Proses evakuasi, kata Judha, tentu memiliki sejumlah kesulitan dan tantangan yang dihadapi oleh tim penyelamatan. Hal ini dirasakan langsung oleh garda depan tim evakuasi, yakni pihak perwakilan RI di negara setempat.
Salah satunya adalah masalah pendataan WNI, yang menurut Judha, ditemui dalam setiap proses evakuasi.
"Misalnya saja di Sudan kemarin, tantangan paling utama dari sisi kita adalah tentang data WNI. Dan ini terjadi di setiap evakuasi, termasuk di Wuhan ketika pesawatnya sudah sampai lalu ada tiga pekerja migran yang nanya kenapa mereka nggak dievakuasi. Padahal datanya nggak ada, lapor diri juga nggak. Mereka bahkan taunya ada evakuasi setelah baca berita," sambung Judha.
Hal yang sama terjadi juga dalam proses evakuasi lain termasuk dari Kabul, Afghanistan, dan Kyiv, Ukraina.
"Apalagi dalam beberapa kasus banyak yang ternyata sudah for good kembali ke Indonesia atau ketika musim umrah dan haji banyak yang sedang bepergian juga. Jadi, itulah pentingnya pendataan," tambahnya.

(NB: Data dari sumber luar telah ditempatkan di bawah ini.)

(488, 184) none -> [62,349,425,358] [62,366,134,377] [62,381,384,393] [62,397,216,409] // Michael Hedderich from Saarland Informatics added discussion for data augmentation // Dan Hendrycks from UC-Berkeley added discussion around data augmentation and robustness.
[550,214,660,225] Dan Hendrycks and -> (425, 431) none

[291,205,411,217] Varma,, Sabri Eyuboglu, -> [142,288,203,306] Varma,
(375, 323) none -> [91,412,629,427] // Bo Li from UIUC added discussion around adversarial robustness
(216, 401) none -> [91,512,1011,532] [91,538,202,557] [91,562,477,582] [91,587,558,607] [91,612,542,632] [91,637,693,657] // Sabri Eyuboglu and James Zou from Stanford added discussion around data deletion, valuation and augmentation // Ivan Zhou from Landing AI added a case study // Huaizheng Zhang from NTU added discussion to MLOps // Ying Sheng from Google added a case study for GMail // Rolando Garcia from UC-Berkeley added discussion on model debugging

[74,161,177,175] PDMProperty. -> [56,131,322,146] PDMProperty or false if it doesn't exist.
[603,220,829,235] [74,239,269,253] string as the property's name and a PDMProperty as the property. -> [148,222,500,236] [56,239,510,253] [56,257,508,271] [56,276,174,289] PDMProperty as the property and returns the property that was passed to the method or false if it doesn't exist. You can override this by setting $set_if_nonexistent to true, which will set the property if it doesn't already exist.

Evakuasi Bersifat Sukarela
Kendati demikian, Judha juga menjelaskan bahwa meski banyak WNI yang memiliki masalah administrasi seperti itu, pemerintah tetap wajib untuk membantu mengevakuasi mereka.
"Kita tidak pernah membedakan mana yang prosedural atau non-prosedural pasti akan tetap kita evakuasi. Selama dia WNI, kita pasti akan tetap bantu evakuasi," katanya lagi.
Namun, dia mengatakan bahwa evakuasi tersebut bersifat sukarela. Artinya, WNI memiliki hak untuk menolak dievakuasi dan dipulangkan ke Indonesia.
"Ini sifatnya voluntary. Jadi, kita tidak memaksa WNI untuk pulang. Mayoritas karena alasan keluarga, mereka yang kawin campur dan ingin tetap bersama keluarga. Ya, silakan saja," tambah Judha.
Para WNI yang menolak untuk dievakuasi tersebut kemudian harus membuat surat pernyataan sebagai bukti bahwa mereka memilih tinggal di negara tersebut. Selanjutnya, pihak KBRI setempat akan terus memonitor kondisi mereka.